BigQuery

This guide provides detailed instructions for setting up and using Data Connect with Google BigQuery.

Google BigQuery is a fully managed, serverless data warehouse that enables scalable analysis over petabytes of data. The Data Connect integration with BigQuery allows you to automatically sync your Heap data to BigQuery for advanced analysis and joining with other business data.

Before setting up the BigQuery integration, ensure you:

  1. Have a Google Cloud Platform (GCP) project.
  2. Enable billing in the GCP project.
  3. Enable the BigQuery API
  4. Know the region you want to use (see Supported Regions).
  5. (Optional) Decide on a name for your dataset (default is project_environment).

These prerequisites are also outlined in GCP’s quick-start guide

Within the GCP dashboard for your selected project, please visit IAM & admin settings and click + Add.

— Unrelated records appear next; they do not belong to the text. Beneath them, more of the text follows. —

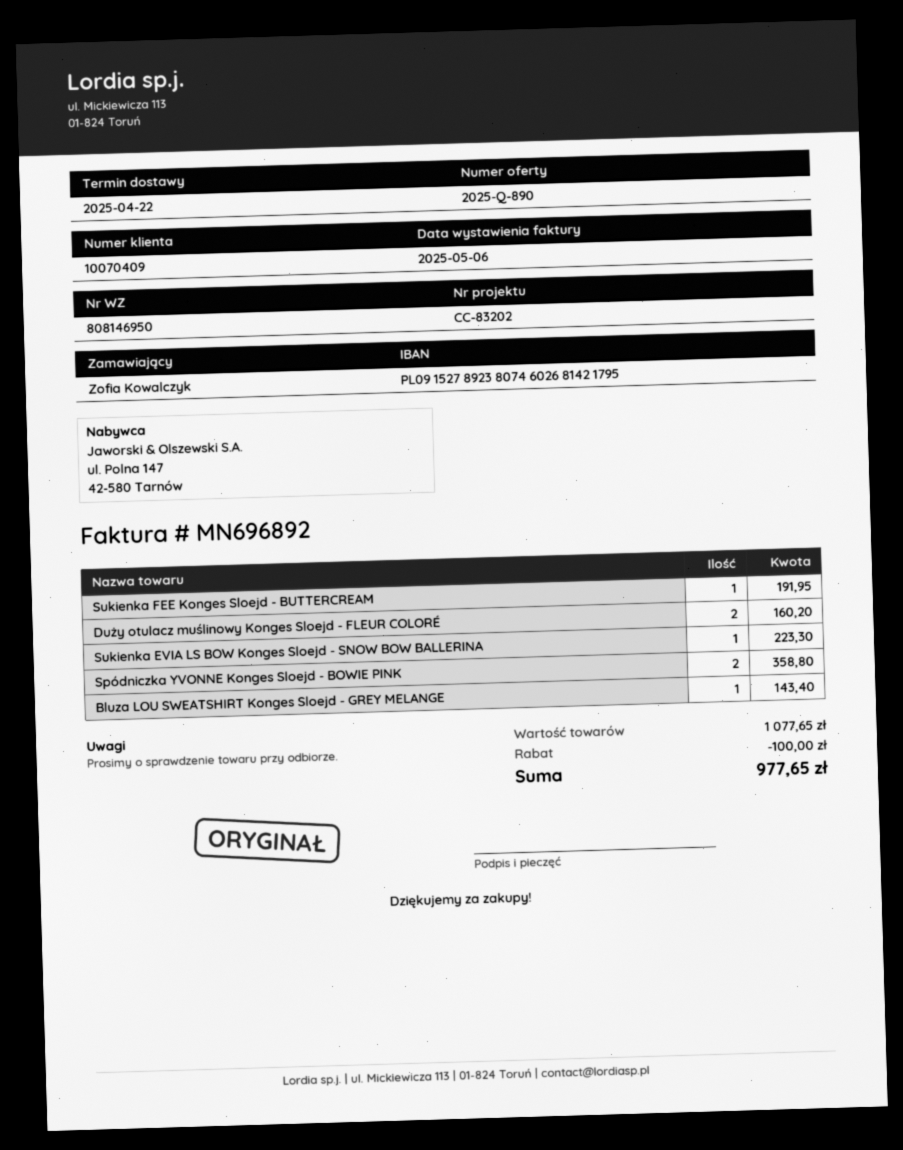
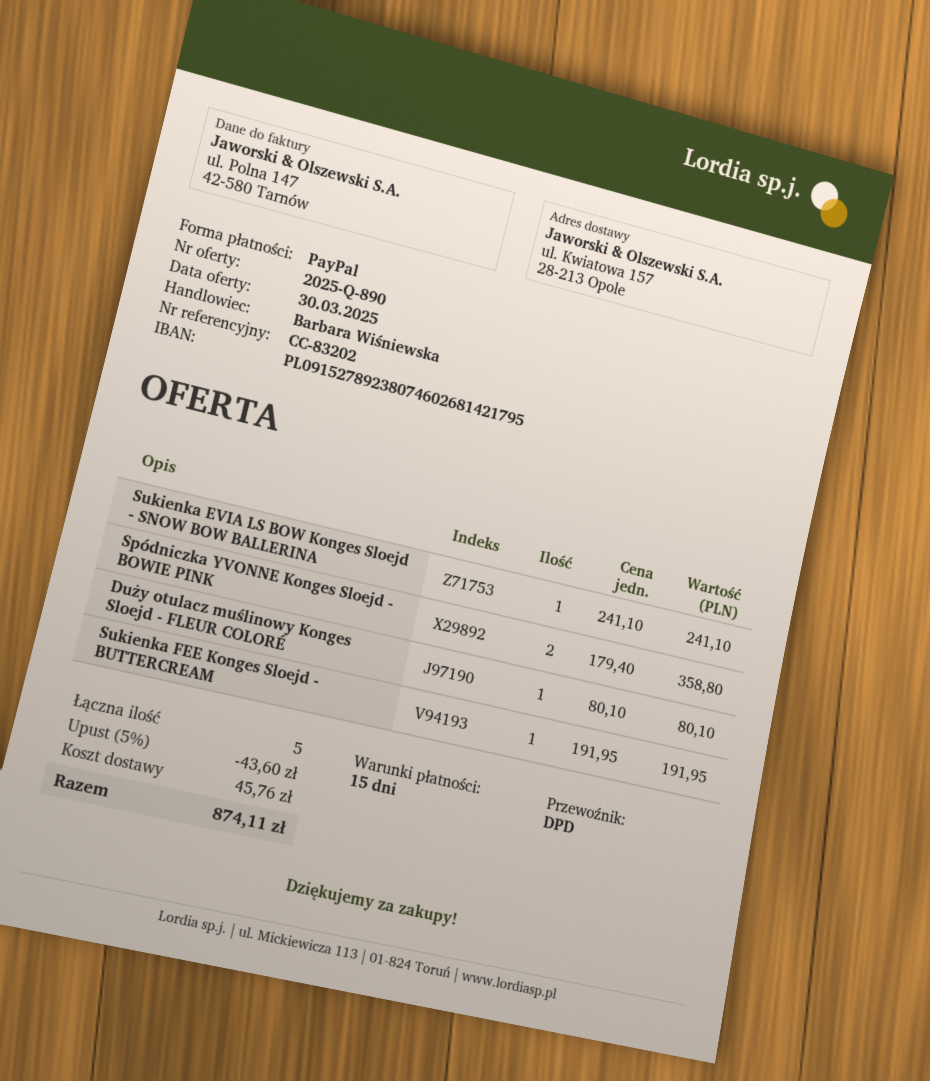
Duży otulacz muślinowy Konges Sloejd - FLEUR COLORÉ: 2 for 160.20 -> 1 for 80.10
Sukienka EVIA LS BOW Konges Sloejd - SNOW BOW BALLERINA: 1 for 223.30 -> 1 for 241.10
Bluza LOU SWEATSHIRT Konges Sloejd - GREY MELANGE: 1 for 143.40 -> none
discount: 100.00 -> 43.60
shipping: none -> 45.76
total: 977.65 -> 874.11

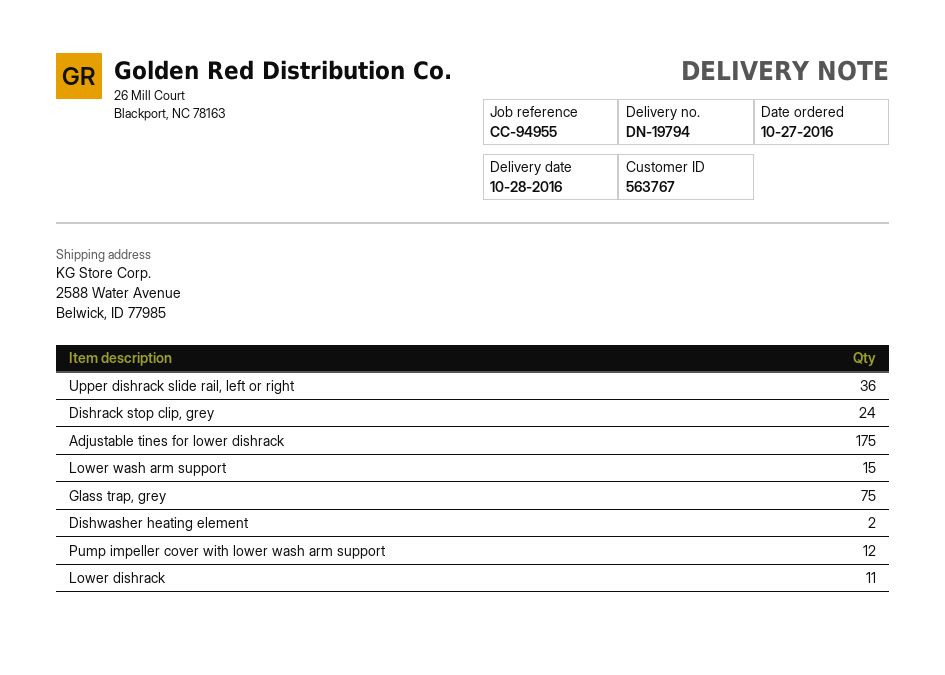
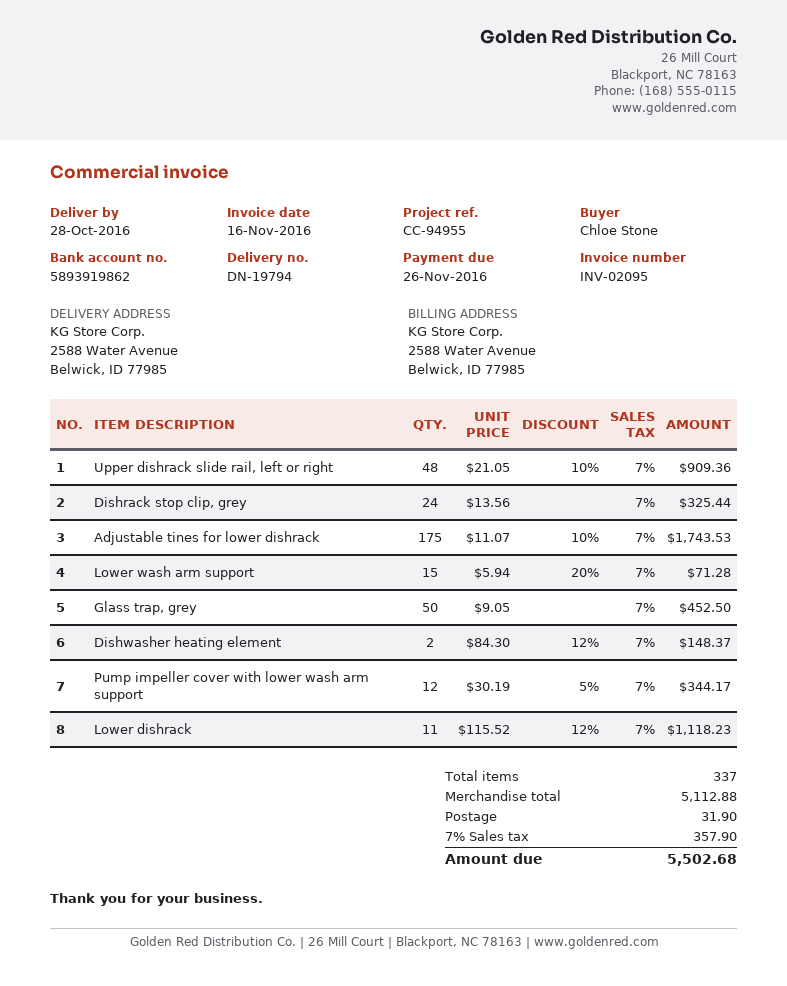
Upper dishrack slide rail, left or right: 36 -> 48
Glass trap, grey: 75 -> 50

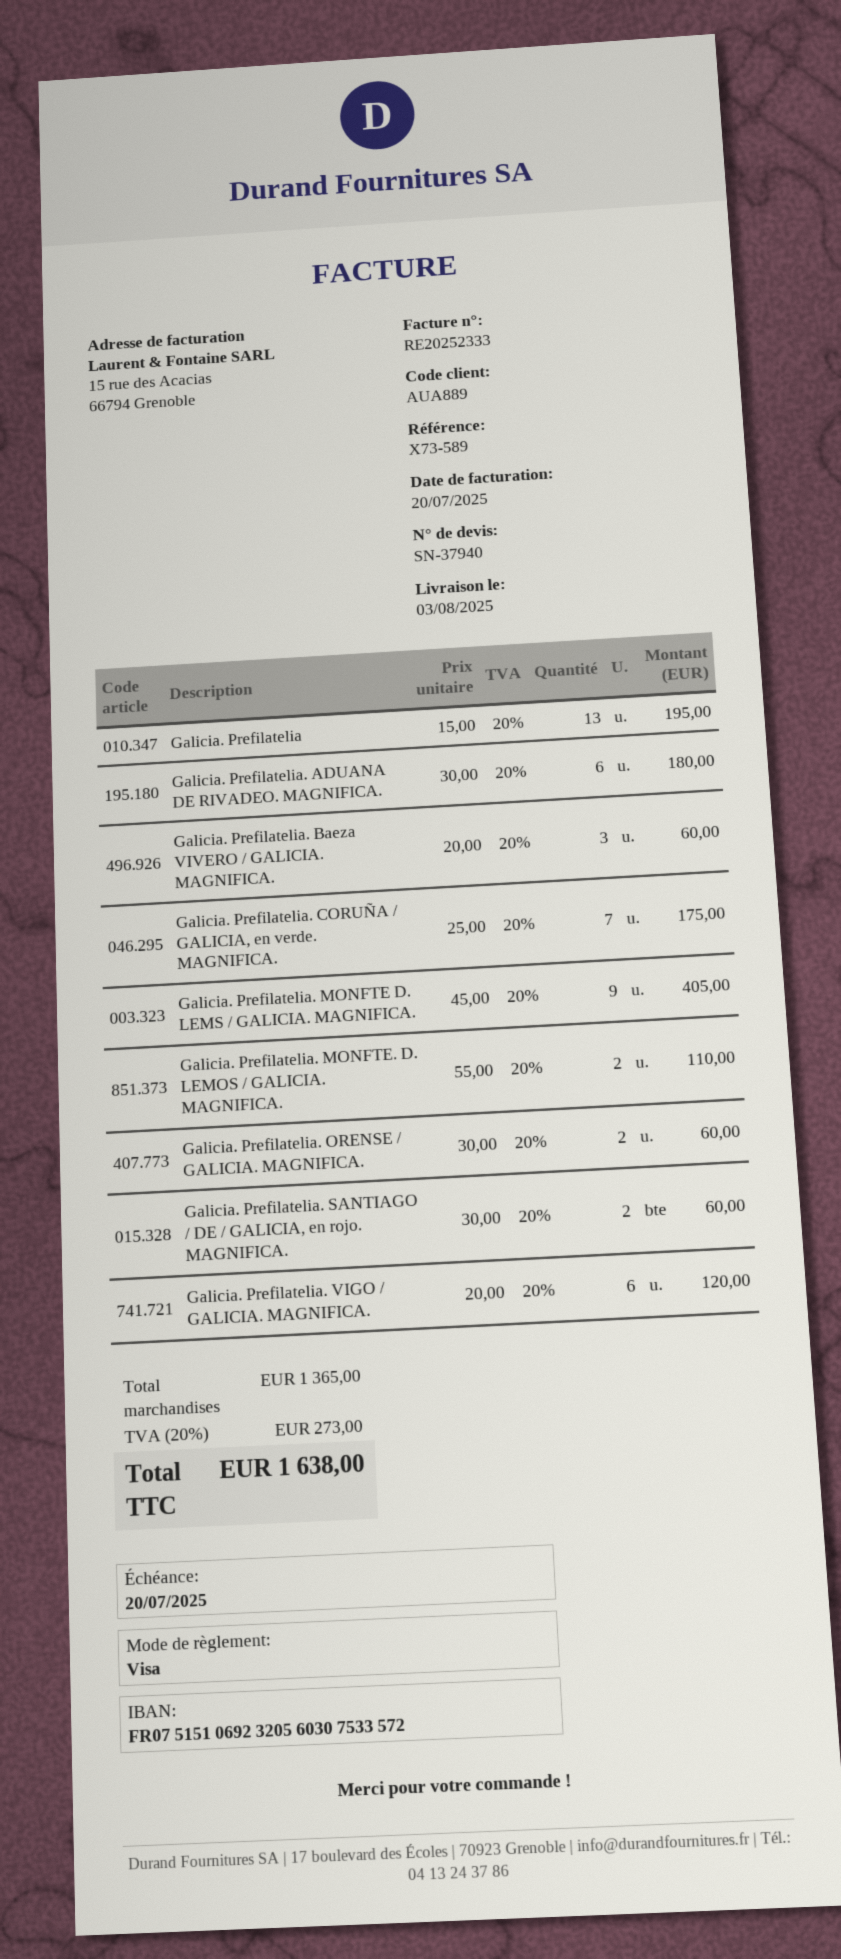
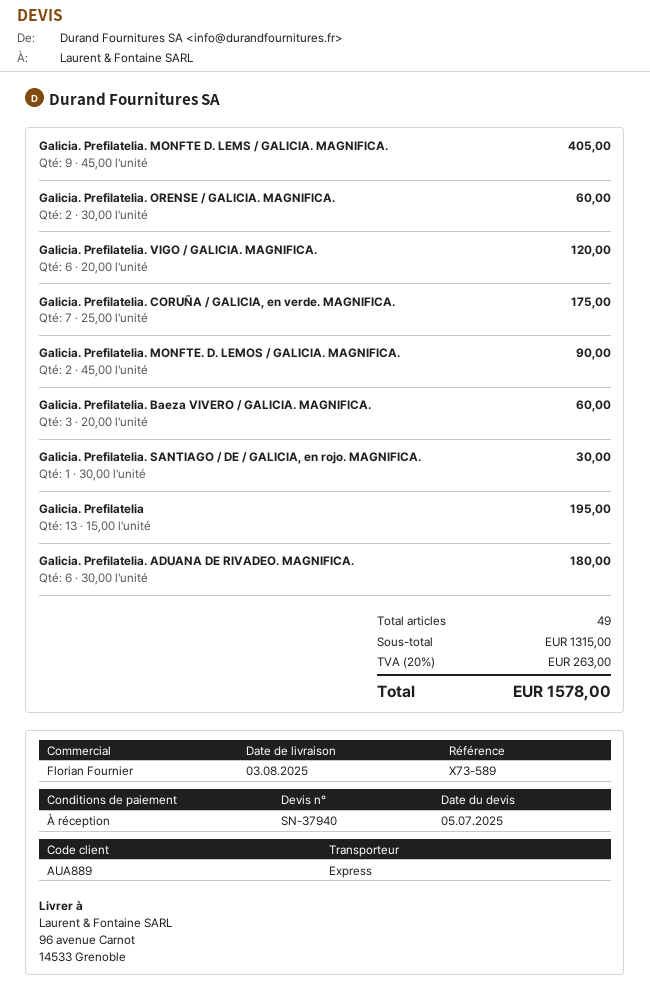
Galicia. Prefilatelia. MONFTE. D. LEMOS / GALICIA. MAGNIFICA.: 2 x 55.00 = 110.00 -> 2 x 45.00 = 90.00
Galicia. Prefilatelia. SANTIAGO / DE / GALICIA, en rojo. MAGNIFICA.: 2 x 30.00 = 60.00 -> 1 x 30.00 = 30.00
subtotal: 1365.00 -> 1315.00
tax: 20% = 273.00 -> 20% = 263.00
total: 1638.00 -> 1578.00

In the subsequent view, add heap-sql@heap-204122.iam.gserviceaccount.com as a BigQuery User and save the new permission.

We would prefer to be added as a BigQuery user per the steps above. At minimum, we need to be assigned to a dataEditor role, and we need the following permissions:

Project Permissions

  • bigquery.datasets.get
  • bigquery.jobs.create

Dataset Permissions

  • bigquery.routines.create
  • bigquery.routines.delete
  • bigquery.routines.get
  • bigquery.routines.list
  • bigquery.routines.update
  • bigquery.tables.create
  • bigquery.tables.delete
  • bigquery.tables.get
  • bigquery.tables.getData
  • bigquery.tables.list
  • bigquery.tables.update
  • bigquery.tables.updateData

See BigQuery’s access control doc to learn more about the different roles in BigQuery, and see this StackOverflow response for steps to grant individual permissions to create a custom IAM role for Contentsquare.

Provide Contentsquare Your Project Details

Section titled Provide Contentsquare Your Project Details

Once the GCP project is configured, you’ll need to enter the following information on the BigQuery configuration page in Contentsquare:

  • Your Project ID, which you can find in the Project info section of your GCP project dashboard (make sure you’re in the correct project). In the screenshot below, our project ID is heap-204419.
  • Your region: us, eu, europe-west1, europe-west2, us-central1, us-west1, us-west2, australia-southeast1, europe-west6, or us-east4.
  • The dataset name override if you don’t want the default. The default dataset name is project_environment. For example, the Main Production environment will default to a dataset name of main_production.

That’s it! The initial sync should complete within 24 hours. If you don’t see data after 24 hours, please contact our support.

You can learn about how the data will be structured upon sync by viewing our docs on data syncing.

  1. Log in to Contentsquare.
  2. Navigate to Analysis setup > Data Connect.
  3. Select Connect next to BigQuery
  4. Enter your BigQuery hostname and select Next.
  5. Supply the required information:
    • GCP Project ID
    • Dataset name
    • region
  6. Select Connect.